* WORK TO BE COMPLETED
Everything in the data below is left aside except the lines from the one containing "[72,38,193,53] Pi-LED-Test ->" through the one containing "(724, 451) none"; repeat those exactly.

* EXTRACTED ENTRIES
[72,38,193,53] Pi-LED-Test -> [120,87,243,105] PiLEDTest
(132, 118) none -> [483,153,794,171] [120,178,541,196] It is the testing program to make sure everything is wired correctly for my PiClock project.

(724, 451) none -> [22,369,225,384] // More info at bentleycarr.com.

--

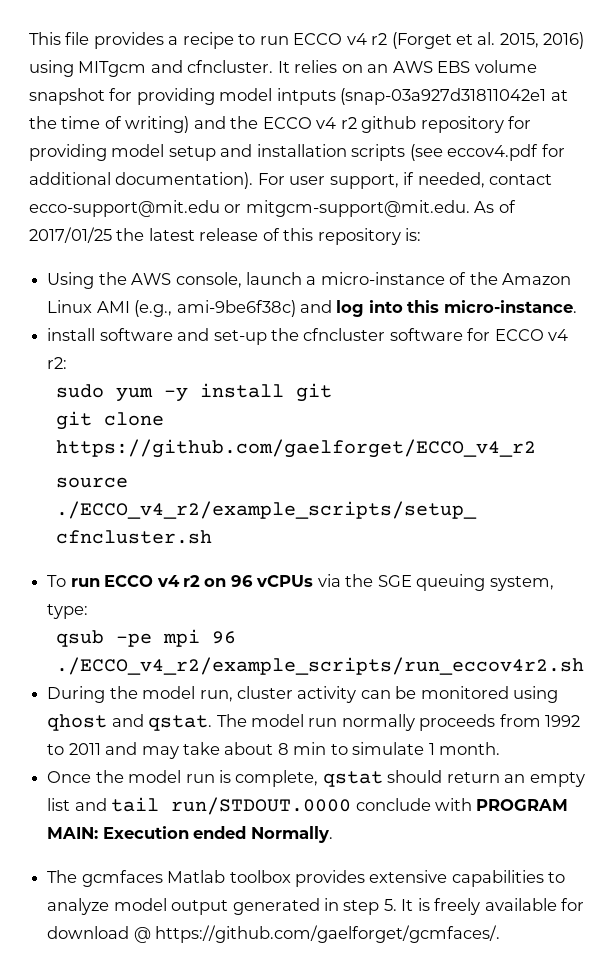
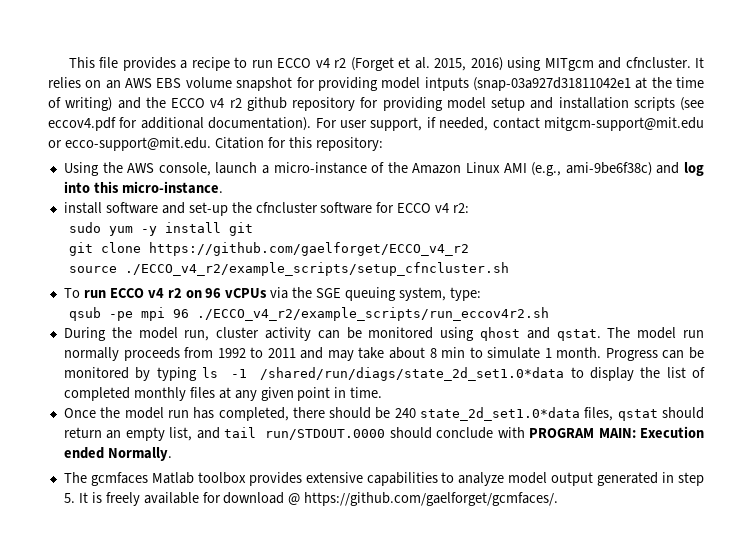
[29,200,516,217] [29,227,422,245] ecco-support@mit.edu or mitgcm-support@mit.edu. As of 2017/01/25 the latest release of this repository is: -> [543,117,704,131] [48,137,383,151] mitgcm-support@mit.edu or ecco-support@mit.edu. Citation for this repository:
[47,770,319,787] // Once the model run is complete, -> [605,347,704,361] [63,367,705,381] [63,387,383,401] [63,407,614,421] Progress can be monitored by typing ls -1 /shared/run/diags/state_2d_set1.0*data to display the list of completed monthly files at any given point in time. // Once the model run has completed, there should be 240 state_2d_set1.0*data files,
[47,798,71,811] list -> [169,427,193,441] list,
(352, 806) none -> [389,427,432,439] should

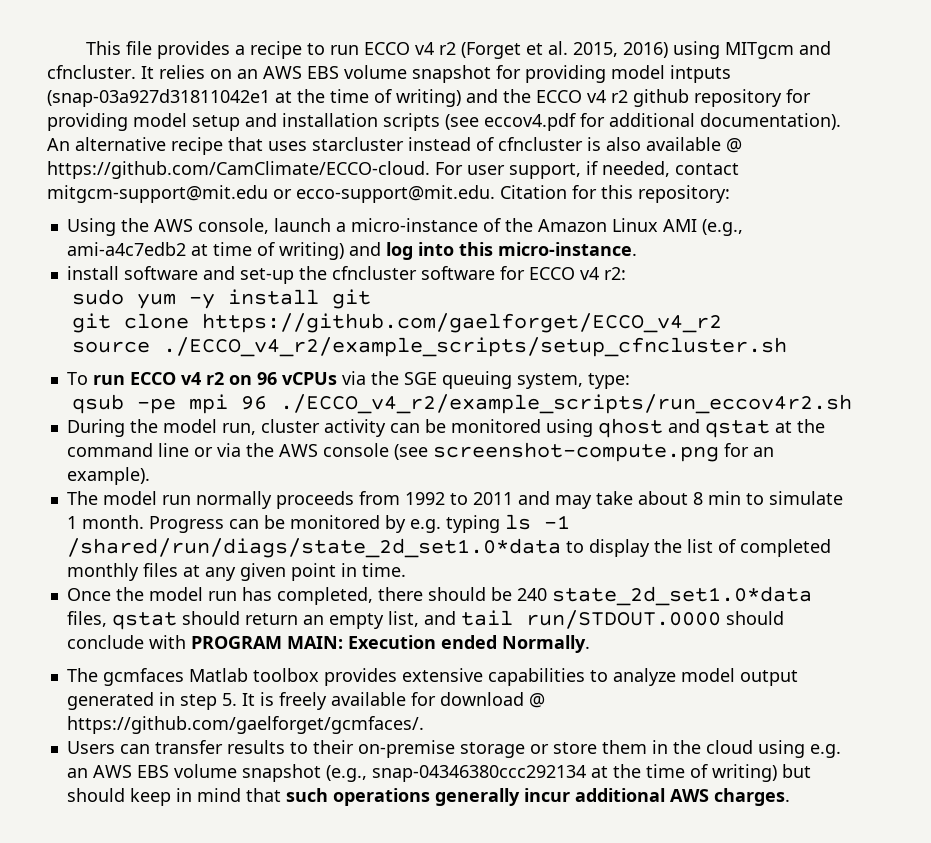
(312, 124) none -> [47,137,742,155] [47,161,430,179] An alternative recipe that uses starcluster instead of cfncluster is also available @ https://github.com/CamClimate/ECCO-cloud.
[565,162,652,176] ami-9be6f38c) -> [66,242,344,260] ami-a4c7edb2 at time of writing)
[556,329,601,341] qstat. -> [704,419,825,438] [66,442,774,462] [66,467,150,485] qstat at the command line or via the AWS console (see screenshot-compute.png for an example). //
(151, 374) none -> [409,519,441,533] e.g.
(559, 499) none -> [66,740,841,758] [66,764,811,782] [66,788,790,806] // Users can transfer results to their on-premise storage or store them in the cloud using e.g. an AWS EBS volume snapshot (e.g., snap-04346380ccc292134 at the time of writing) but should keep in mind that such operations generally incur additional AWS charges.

* EXERCISE RESULT
[72,38,193,53] Pi-LED-Test -> [120,87,243,105] PiLEDTest
(132, 118) none -> [483,153,794,171] [120,178,541,196] It is the testing program to make sure everything is wired correctly for my PiClock project.

(724, 451) none -> [22,369,225,384] // More info at bentleycarr.com.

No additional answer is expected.